2 . The composition according to claim 1 , wherein the therapeutic molecule is an anticancer agent.
3 . The composition according to claim 2 , wherein the anticancer agent is paclitaxel or doxorubicin.
4 . The composition according to claim 1 , wherein the therapeutic molecule is an antibiotic or an antimicrobial peptide.
5 . The composition according to claim 1 , wherein the therapeutic molecule is linked directly or indirectly to the peptide vector.
6 . The composition according to claim 4 , wherein the link is a covalent bond, a hydrophobic bond, an ionic bond, a cleavable bond or a noncleavable bond in the physiological media or in the interior of the cells.
7 . The composition according to claim 5 , wherein the link has a linker arm between the therapeutic molecule and the peptide vector at the level of a functional group naturally present or introduced either on the peptide or on the therapeutic molecule, or on both.
8 . The composition according to claim 6 , wherein the link has a linker arm between the therapeutic molecule and the peptide vector at the level of a functional group naturally present or introduced either on the peptide or on the therapeutic molecule, or on both.

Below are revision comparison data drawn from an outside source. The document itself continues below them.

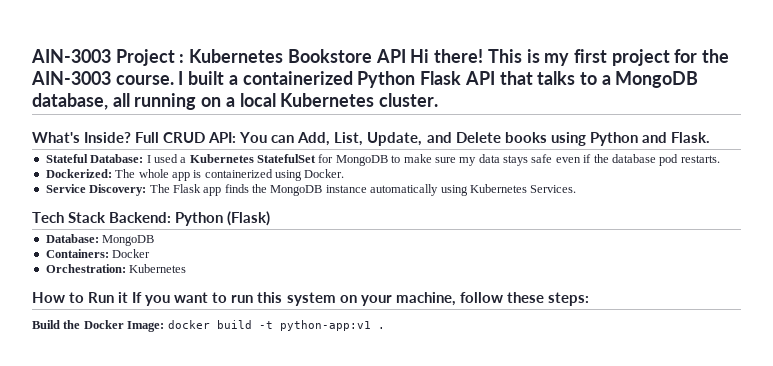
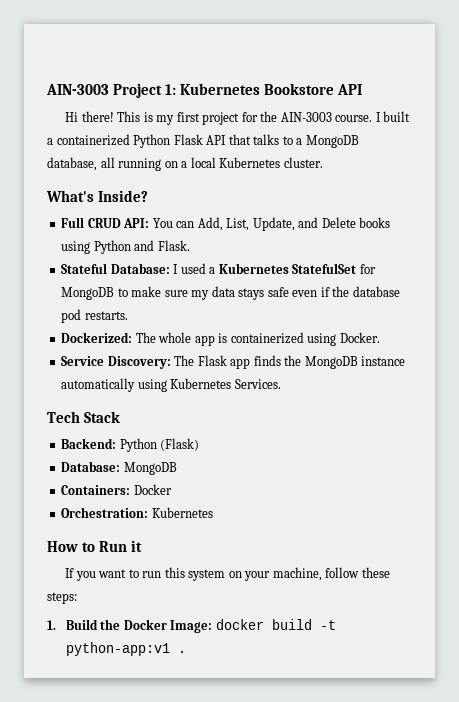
- AIN-3003 Project : Kubernetes Bookstore API Hi there!
+ AIN-3003 Project 1: Kubernetes Bookstore API
+ Hi there!
- What's Inside? Full CRUD API: You can Add, List, Update, and Delete books using Python and Flask.
+ What's Inside?
+ Full CRUD API: You can Add, List, Update, and Delete books using Python and Flask.
- Tech Stack Backend: Python (Flask)
+ Tech Stack
+ Backend: Python (Flask)
- How to Run it If you want to run this system on your machine, follow these steps:
+ How to Run it
+ If you want to run this system on your machine, follow these steps:
- Build the Docker Image: docker build -t python-app:v1 .
+ 1. Build the Docker Image: docker build -t python-app:v1 .

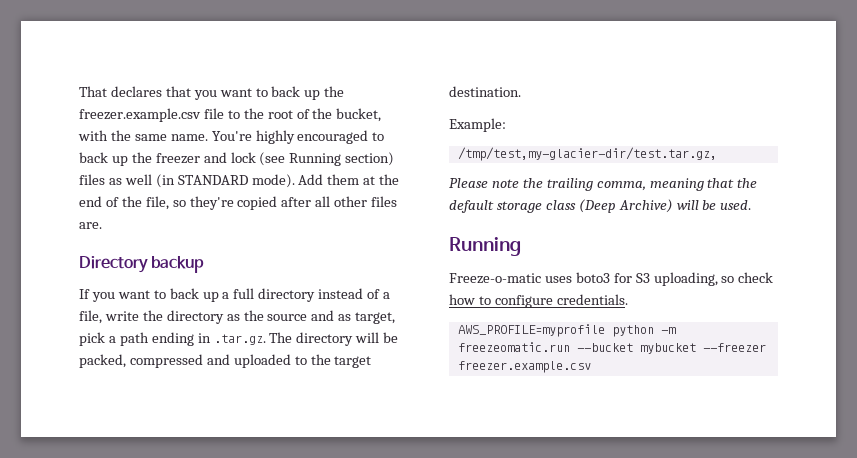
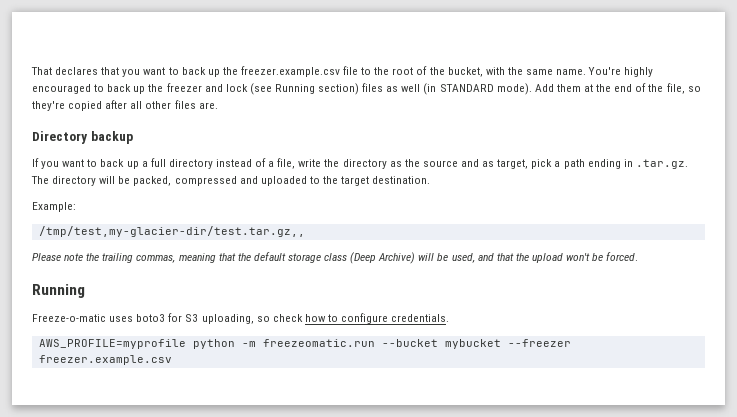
- /tmp/test,my-glacier-dir/test.tar.gz,
+ /tmp/test,my-glacier-dir/test.tar.gz,,
- Please note the trailing comma, meaning that the default storage class (Deep Archive) will be used.
+ Please note the trailing commas, meaning that the default storage class (Deep Archive) will be used, and that the upload won't be forced.

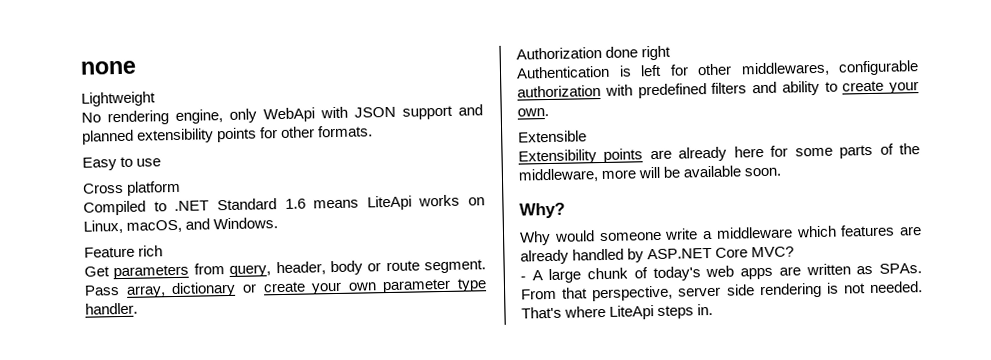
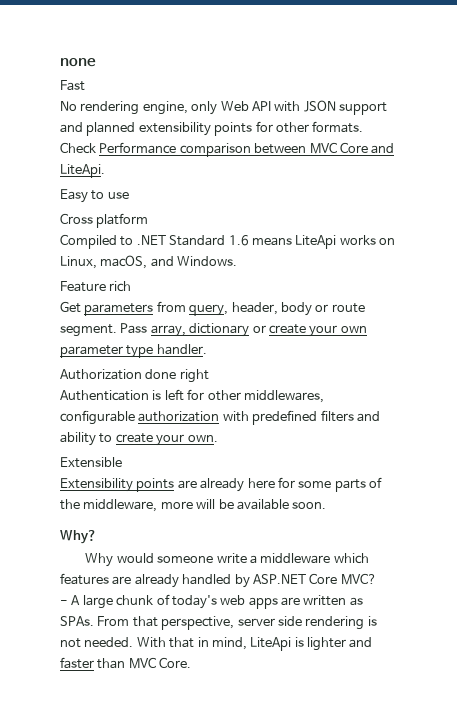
- Lightweight
+ Fast
- No rendering engine, only WebApi with JSON support and planned extensibility points for other formats.
+ No rendering engine, only Web API with JSON support and planned extensibility points for other formats. Check Performance comparison between MVC Core and LiteApi.
- That's where LiteApi steps in.
+ With that in mind, LiteApi is lighter and faster than MVC Core.

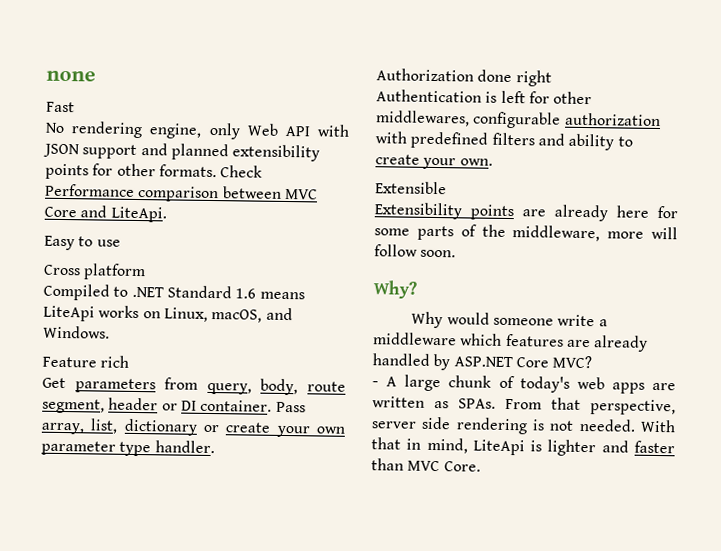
- Get parameters from query, header, body or route segment.
+ Get parameters from query, body, route segment, header or DI container.
- Pass array, dictionary or create your own parameter type handler.
+ Pass array, list, dictionary or create your own parameter type handler.
- Extensibility points are already here for some parts of the middleware, more will be available soon.
+ Extensibility points are already here for some parts of the middleware, more will follow soon.

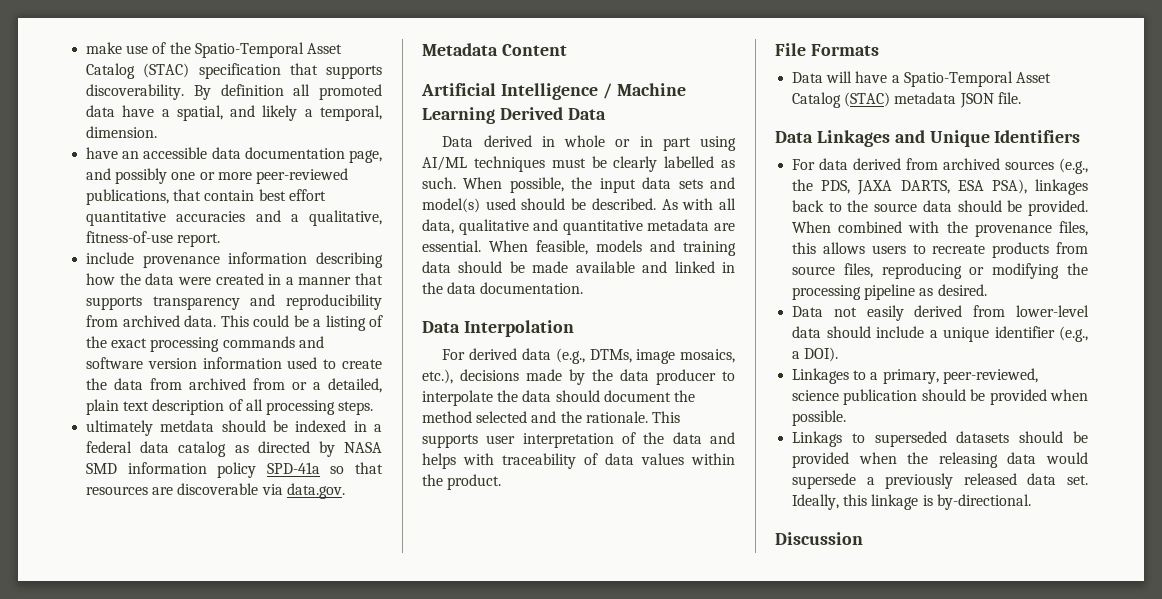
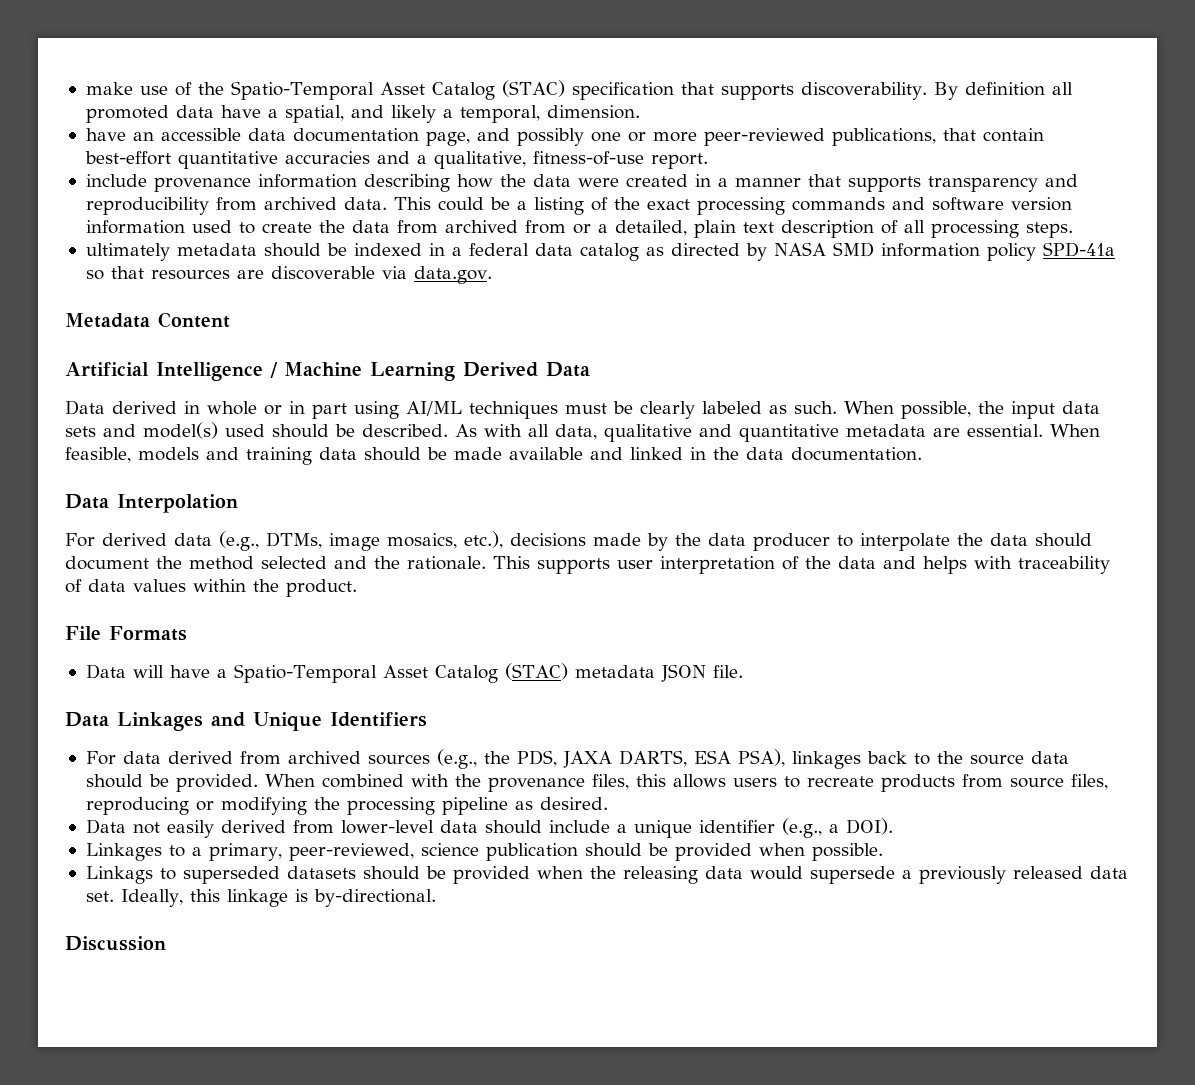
- have an accessible data documentation page, and possibly one or more peer-reviewed publications, that contain best effort quantitative accuracies and a qualitative, fitness-of-use report.
+ have an accessible data documentation page, and possibly one or more peer-reviewed publications, that contain best-effort quantitative accuracies and a qualitative, fitness-of-use report.
- ultimately metdata should be indexed in a federal data catalog as directed by NASA SMD information policy SPD-41a so that resources are discoverable via data.gov.
+ ultimately metadata should be indexed in a federal data catalog as directed by NASA SMD information policy SPD-41a so that resources are discoverable via data.gov.
- Data derived in whole or in part using AI/ML techniques must be clearly labelled as such.
+ Data derived in whole or in part using AI/ML techniques must be clearly labeled as such.

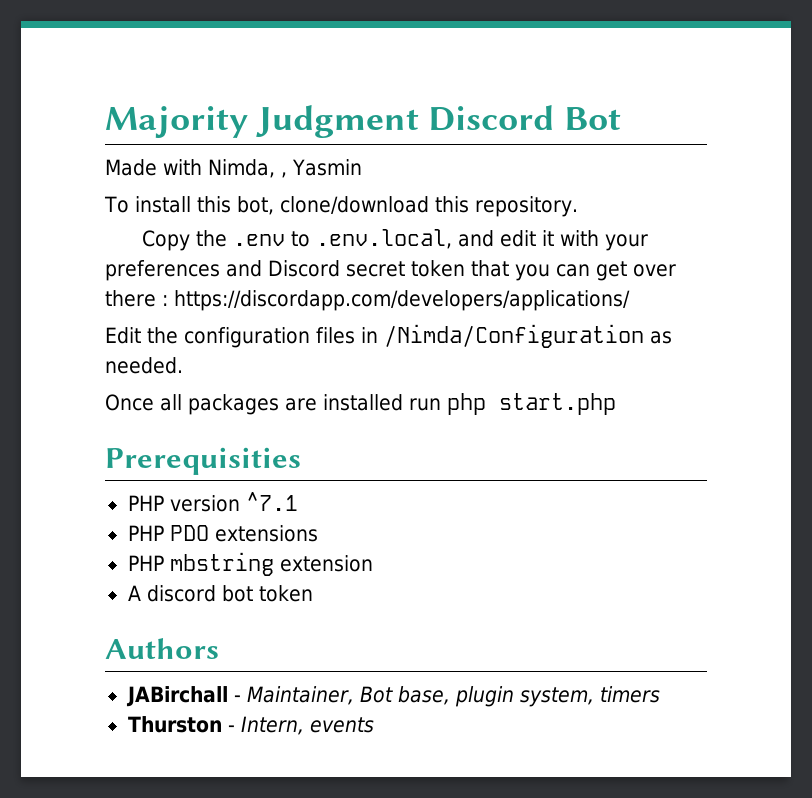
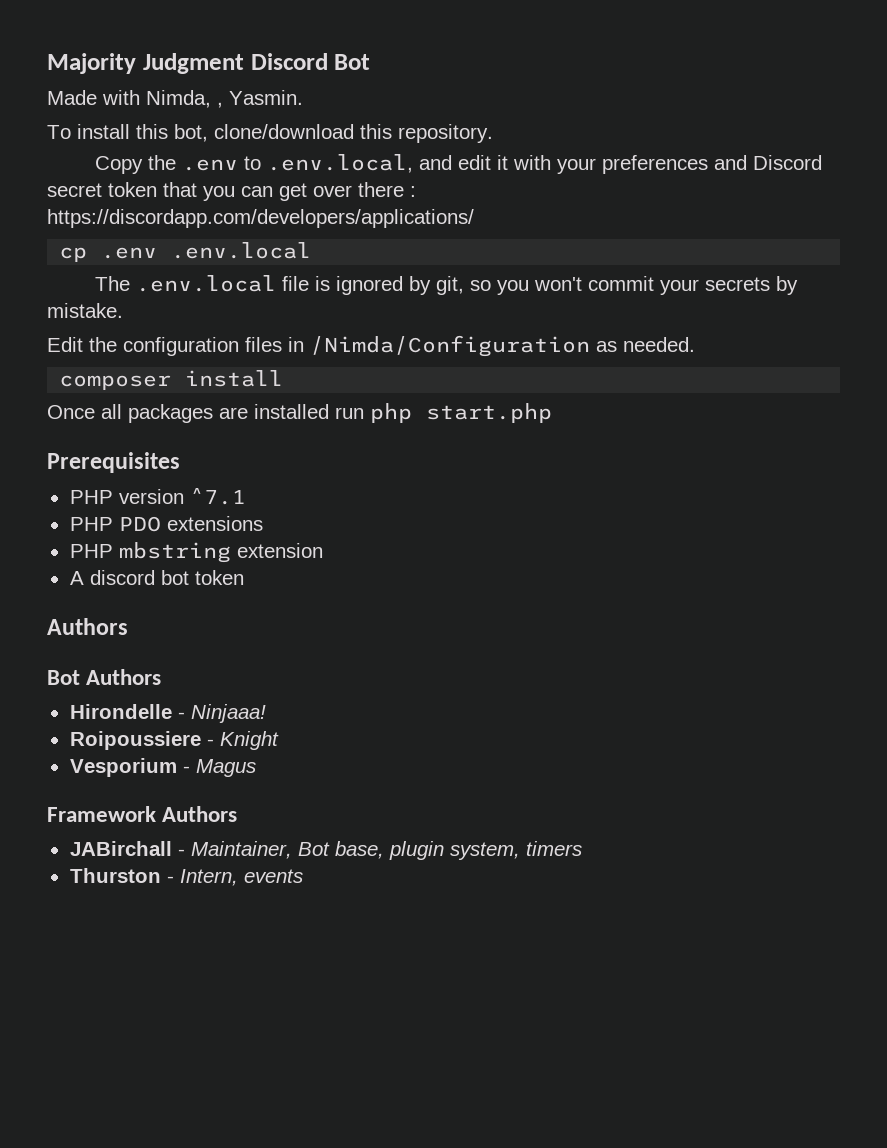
- Made with Nimda, , Yasmin
+ Made with Nimda, , Yasmin.
+ cp .env .env.local
+ The .env.local file is ignored by git, so you won't commit your secrets by mistake.
+ composer install
- Prerequisities
+ Prerequisites
+ Bot Authors
+ Hirondelle - Ninjaaa!
+ Roipoussiere - Knight
+ Vesporium - Magus
+ Framework Authors

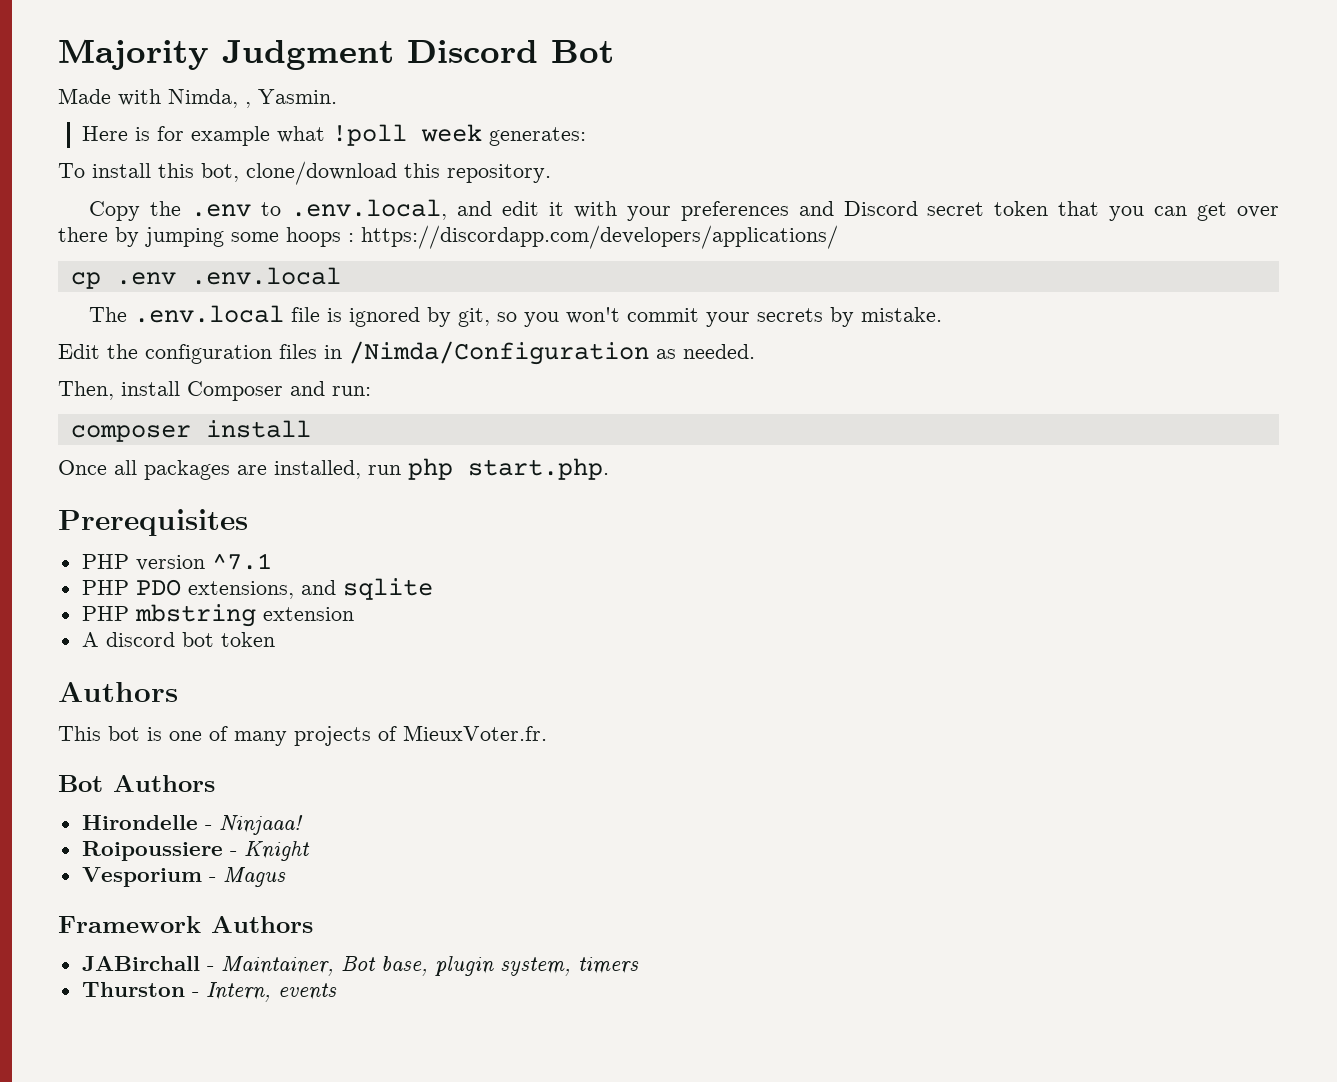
+ Here is for example what !poll week generates:
- Copy the .env to .env.local, and edit it with your preferences and Discord secret token that you can get over there : https://discordapp.com/developers/applications/
+ Copy the .env to .env.local, and edit it with your preferences and Discord secret token that you can get over there by jumping some hoops : https://discordapp.com/developers/applications/
+ Then, install Composer and run:
- Once all packages are installed run php start.php
+ Once all packages are installed, run php start.php.
- PHP PDO extensions
+ PHP PDO extensions, and sqlite
+ This bot is one of many projects of MieuxVoter.fr.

9 . The composition according to claim 7 , wherein the linker arm is a bifunctional or multifunctional agent containing an alkyl, aryl, alkylaryl or peptide groups, esters, amides, amines, alkyl or aryl or alkylaryl aldehydes or acids, anhydrides, sulfhydryls or carboxyl groups.
10 . The composition according to claim 8 , wherein the linker arm is a bifunctional or multifunctional agent containing an alkyl, aryl, alkylaryl or peptide groups, esters, amides, amines, alkyl or aryl or alkylaryl aldehydes or acids, anhydrides, sulfhydryls or carboxyl groups.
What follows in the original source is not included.